> **Exercise**
The lines from the start of the records below through the line containing "cursor: default;" are to be copied exactly, both ends included, with nothing added.

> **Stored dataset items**
▶

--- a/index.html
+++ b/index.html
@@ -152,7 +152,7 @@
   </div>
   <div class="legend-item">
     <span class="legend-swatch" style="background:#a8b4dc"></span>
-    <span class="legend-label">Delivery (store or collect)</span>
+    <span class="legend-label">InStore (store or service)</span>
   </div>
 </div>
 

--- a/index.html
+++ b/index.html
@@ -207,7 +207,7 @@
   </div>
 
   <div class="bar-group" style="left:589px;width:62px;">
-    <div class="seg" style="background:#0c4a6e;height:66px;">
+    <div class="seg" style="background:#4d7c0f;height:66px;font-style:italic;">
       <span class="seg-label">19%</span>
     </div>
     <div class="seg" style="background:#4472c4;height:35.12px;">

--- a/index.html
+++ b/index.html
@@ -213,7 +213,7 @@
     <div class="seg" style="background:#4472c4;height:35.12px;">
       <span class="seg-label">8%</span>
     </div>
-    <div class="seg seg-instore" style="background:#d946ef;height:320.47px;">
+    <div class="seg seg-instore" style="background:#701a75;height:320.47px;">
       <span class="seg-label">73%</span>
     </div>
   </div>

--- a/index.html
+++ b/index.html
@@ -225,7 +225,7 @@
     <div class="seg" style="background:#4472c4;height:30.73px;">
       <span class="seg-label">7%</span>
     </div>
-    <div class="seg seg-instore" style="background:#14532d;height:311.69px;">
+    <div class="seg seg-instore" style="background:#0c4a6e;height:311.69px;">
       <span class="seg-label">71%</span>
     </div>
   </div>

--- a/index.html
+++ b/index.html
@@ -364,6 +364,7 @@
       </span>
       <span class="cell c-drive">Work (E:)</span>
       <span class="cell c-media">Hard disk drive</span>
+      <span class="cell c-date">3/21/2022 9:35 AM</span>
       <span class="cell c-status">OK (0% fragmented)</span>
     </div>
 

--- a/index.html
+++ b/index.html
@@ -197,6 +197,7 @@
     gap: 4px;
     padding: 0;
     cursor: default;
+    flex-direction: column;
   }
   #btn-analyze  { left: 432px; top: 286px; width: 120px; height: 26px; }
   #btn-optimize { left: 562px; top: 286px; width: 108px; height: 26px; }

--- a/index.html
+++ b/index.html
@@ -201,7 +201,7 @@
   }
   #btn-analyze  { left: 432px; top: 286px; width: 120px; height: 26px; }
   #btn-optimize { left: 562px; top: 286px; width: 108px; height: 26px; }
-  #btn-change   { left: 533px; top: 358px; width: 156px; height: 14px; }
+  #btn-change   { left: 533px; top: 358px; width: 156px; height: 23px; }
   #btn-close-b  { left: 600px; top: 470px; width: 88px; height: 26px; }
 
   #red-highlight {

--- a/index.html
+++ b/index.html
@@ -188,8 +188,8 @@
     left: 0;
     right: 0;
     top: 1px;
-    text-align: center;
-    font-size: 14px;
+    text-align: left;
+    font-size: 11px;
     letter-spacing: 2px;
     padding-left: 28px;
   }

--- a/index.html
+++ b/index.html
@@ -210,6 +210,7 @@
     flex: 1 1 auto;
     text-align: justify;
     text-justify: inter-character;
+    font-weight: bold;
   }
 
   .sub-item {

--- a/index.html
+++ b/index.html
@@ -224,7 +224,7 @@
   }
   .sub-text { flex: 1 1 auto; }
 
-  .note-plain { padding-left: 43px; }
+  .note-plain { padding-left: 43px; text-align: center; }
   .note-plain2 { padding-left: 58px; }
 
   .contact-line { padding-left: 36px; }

◀

> **Output for this exercise**
--- a/index.html
+++ b/index.html
@@ -152,7 +152,7 @@
   </div>
   <div class="legend-item">
     <span class="legend-swatch" style="background:#a8b4dc"></span>
-    <span class="legend-label">Delivery (store or collect)</span>
+    <span class="legend-label">InStore (store or service)</span>
   </div>
 </div>
 

--- a/index.html
+++ b/index.html
@@ -207,7 +207,7 @@
   </div>
 
   <div class="bar-group" style="left:589px;width:62px;">
-    <div class="seg" style="background:#0c4a6e;height:66px;">
+    <div class="seg" style="background:#4d7c0f;height:66px;font-style:italic;">
       <span class="seg-label">19%</span>
     </div>
     <div class="seg" style="background:#4472c4;height:35.12px;">

--- a/index.html
+++ b/index.html
@@ -213,7 +213,7 @@
     <div class="seg" style="background:#4472c4;height:35.12px;">
       <span class="seg-label">8%</span>
     </div>
-    <div class="seg seg-instore" style="background:#d946ef;height:320.47px;">
+    <div class="seg seg-instore" style="background:#701a75;height:320.47px;">
       <span class="seg-label">73%</span>
     </div>
   </div>

--- a/index.html
+++ b/index.html
@@ -225,7 +225,7 @@
     <div class="seg" style="background:#4472c4;height:30.73px;">
       <span class="seg-label">7%</span>
     </div>
-    <div class="seg seg-instore" style="background:#14532d;height:311.69px;">
+    <div class="seg seg-instore" style="background:#0c4a6e;height:311.69px;">
       <span class="seg-label">71%</span>
     </div>
   </div>

--- a/index.html
+++ b/index.html
@@ -364,6 +364,7 @@
       </span>
       <span class="cell c-drive">Work (E:)</span>
       <span class="cell c-media">Hard disk drive</span>
+      <span class="cell c-date">3/21/2022 9:35 AM</span>
       <span class="cell c-status">OK (0% fragmented)</span>
     </div>
 

--- a/index.html
+++ b/index.html
@@ -197,6 +197,7 @@
     gap: 4px;
     padding: 0;
     cursor: default;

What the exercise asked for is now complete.